Celebrating African Music : South Africa – Miriam Makeba vs Zahara
Miriam Makeba
Zenzile Miriam Makeba is well known throughout the world as ‘Mama Africa’ and the ‘Empress of African Song’. She was a popular South-African singer who introduced Xhosa and Zulu songs to Western audiences. She was the first vocalist to put African music onto the international map in the 1960s. Makeba was born in South Africa in 1932, during a time of economic depression. Her mother, a domestic worker, was imprisoned for six months for illegally brewing beer to help make ends meet, and Miriam went to prison with her as she was just 18 days old.
Her singing appearance in the documentary film Come Back, Africa (1959) attracted the interest of Harry Belafonte and with his help, Makeba settled in the United States, where she embarked on a successful singing and recording career. In 1965, she and Belafonte won a Grammy Award for best folk recording. She received renewed attention in the mid-1980s, after she met Paul Simon and joined Simon’s history-making Graceland tour. Makeba is best known for the songs “Pata Pata,” “The Click Song” and “Malaika.”She was also the first black woman to have a Top-Ten worldwide hit with Pata Pata in 1967. Mama Africa had entered the top flight of international performers and was able to sell out prestigious concert halls with a repertoire that changed little over three decades of musical evolution.
In 1960, when she tried to return to South Africa for her mother’s funeral, she discovered that her passport had been revoked. In 1963, she testified about apartheid at the United Nations and her South African citizenship was taken away from her. She lived in the US thereafter and her records were banned in South Africa.
Makeba has received honorary doctorates from both local and international academic institutions. The city of Berkeley proclaimed the 16 June to be Miriam Makeba Day and she has received the highest decoration from Tunisia. In 1999, Nelson Mandela presented her with the Presidential Award. Throughout her career Makeba insisted that her music was not consciously political.
In 2005, Makeba announced her retirement for the mainstream music industry but she continued making music and working as a civil rights activist until her death in 2008 at the age 76, after having a of a heart attack after a 30 minute performance at a concert for Roberto Saviano near the southern Italian town of Caserta.
Zahara
Bulelwa Mkutukana also known as Zahara is a South African Afro soul singer-songwriter. Her debut album ‘Loliwe’ released in 2011 proved to be a big success as she sold its first issue within 72 hours and 19 days later, the album reached double platinum status in South Africa by surpassing the 100,000 sales mark release. This made her the second musician after Brenda Fassie who was also a Xhosa native, to reach this figure in such record time. The music video for her debut single, “Loliwe”, has eclipsed the 1.3 million views mark on YouTube. She has since sold more than 800,000 copies of the album to date.

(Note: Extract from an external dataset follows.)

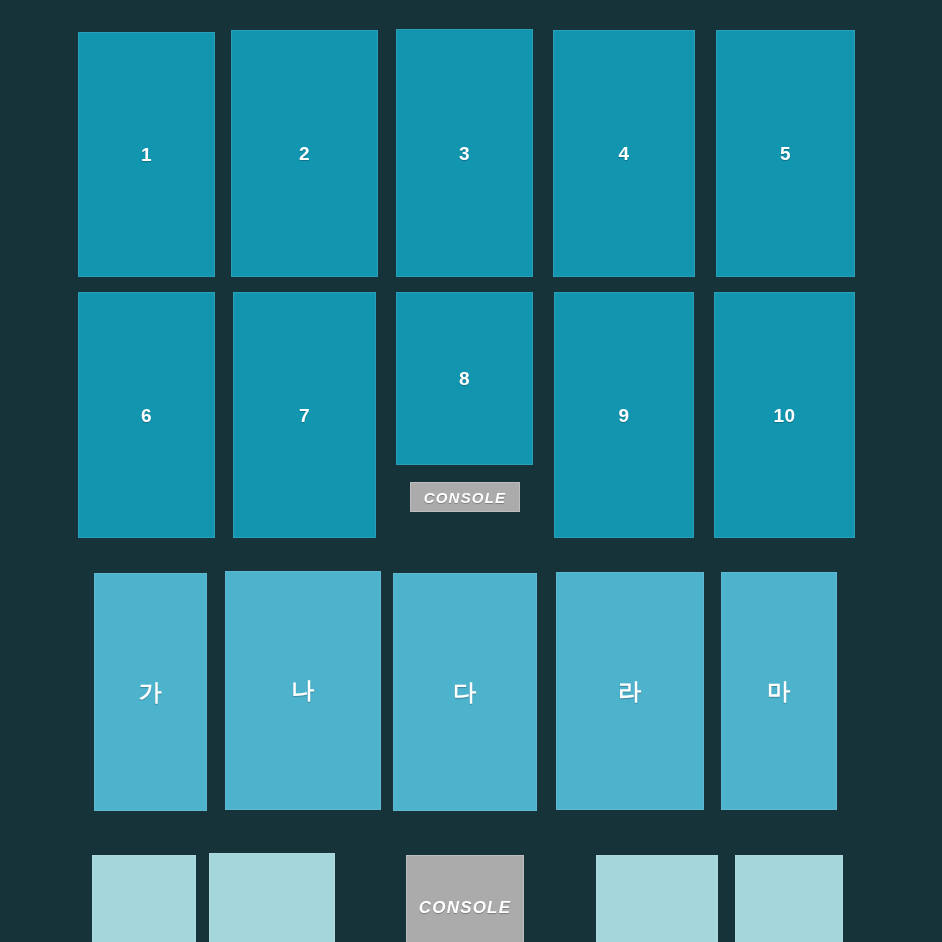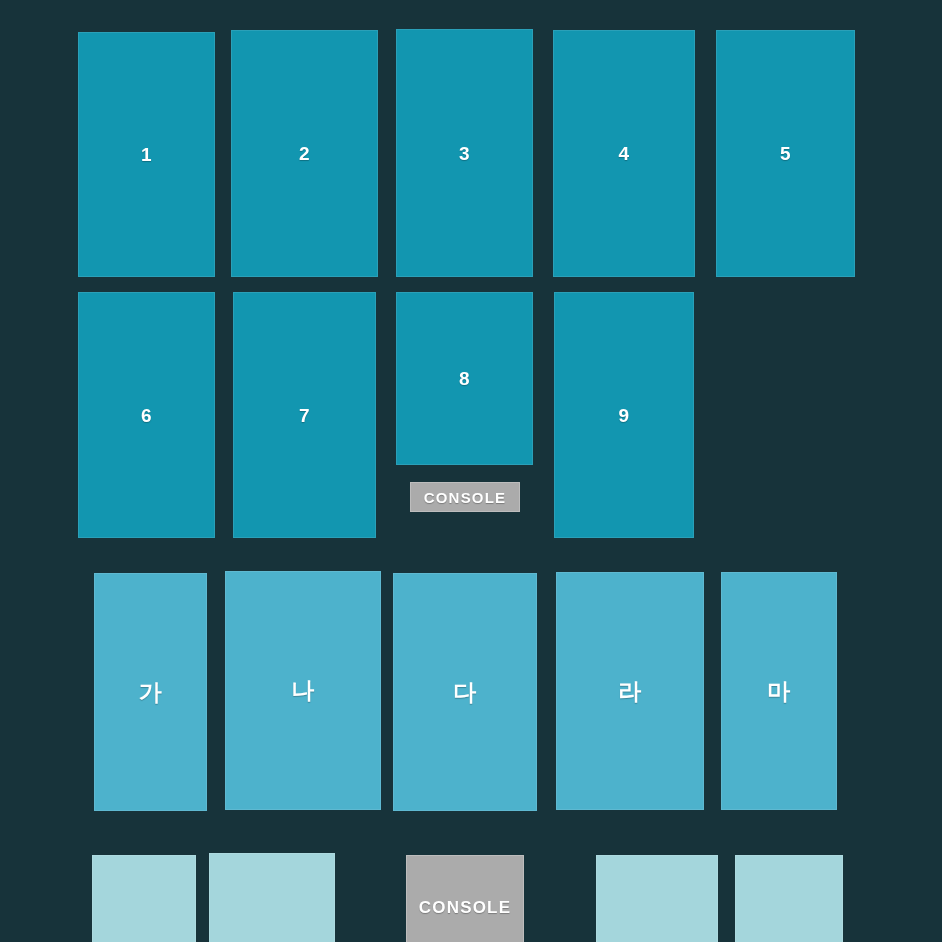"10" div.seat { html: none -> <div>10</div> }
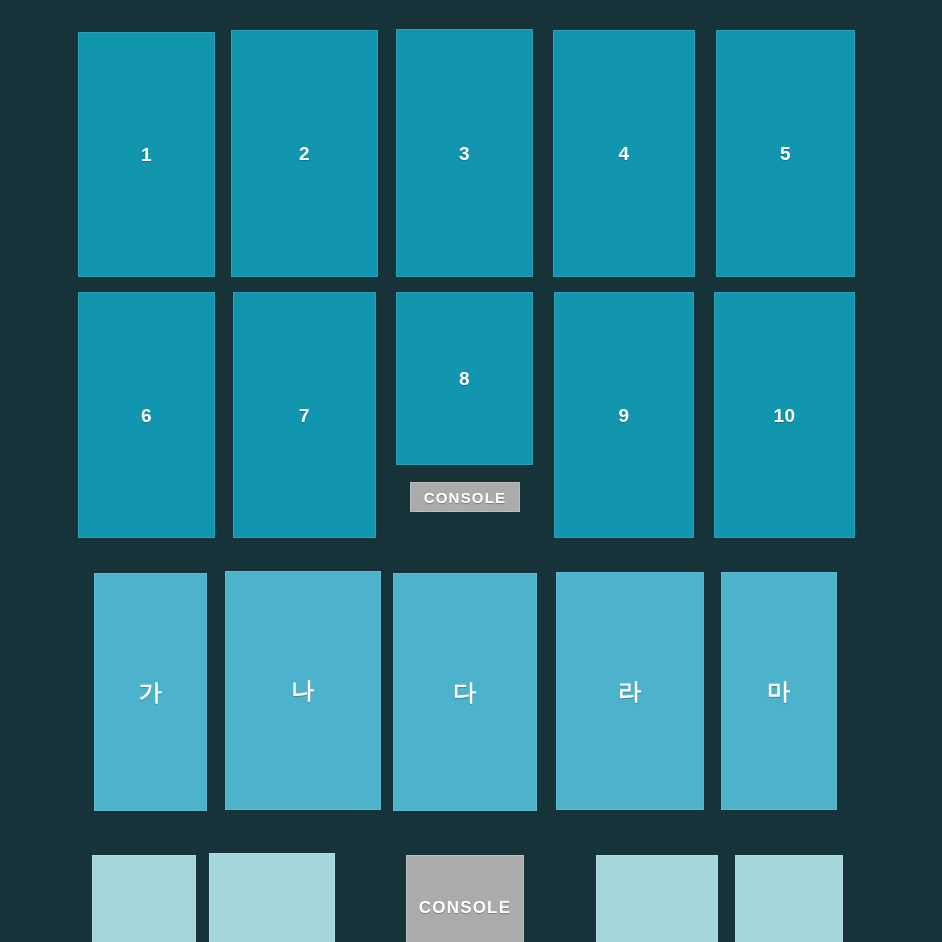"CONSOLE" .console-box { font-style: none -> italic }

Zahara started singing in her school’s choir when she was six years old, and at the age of nine she was told to join the senior choir because of her strong voice. As a six-year-old member of the Lumanyano Primary School choir in rural East London, she dreamt that someday people would be moved by her singing. She first came to wider attention when she was appointed the lead singer of a local Sunday school choir in Phumlani. Her stage name means “blooming flower”; as a child she was known by the nickname “Spinach”.
As a little girl, she taught herself to play the guitar and this eventually led her out of a life of poverty. Now she donates guitars to young girls living in Africa as a way of giving them hope, and plans to offer them free online lessons. Zahara is often hailed as South Africa’s next Miriam Makeba, and she thinks that’s amazing. “I have performed for Nelson Mandela and at Wembley Stadium, which were two of my ‘must perform’ wishes, and now my biggest wish is to perform at Castel Volturno in Caserta, Italy, where Mama Miriam Makeba passed away, as she is one of the musical icons I look up to and she also, ironically, passed away on my birthday.”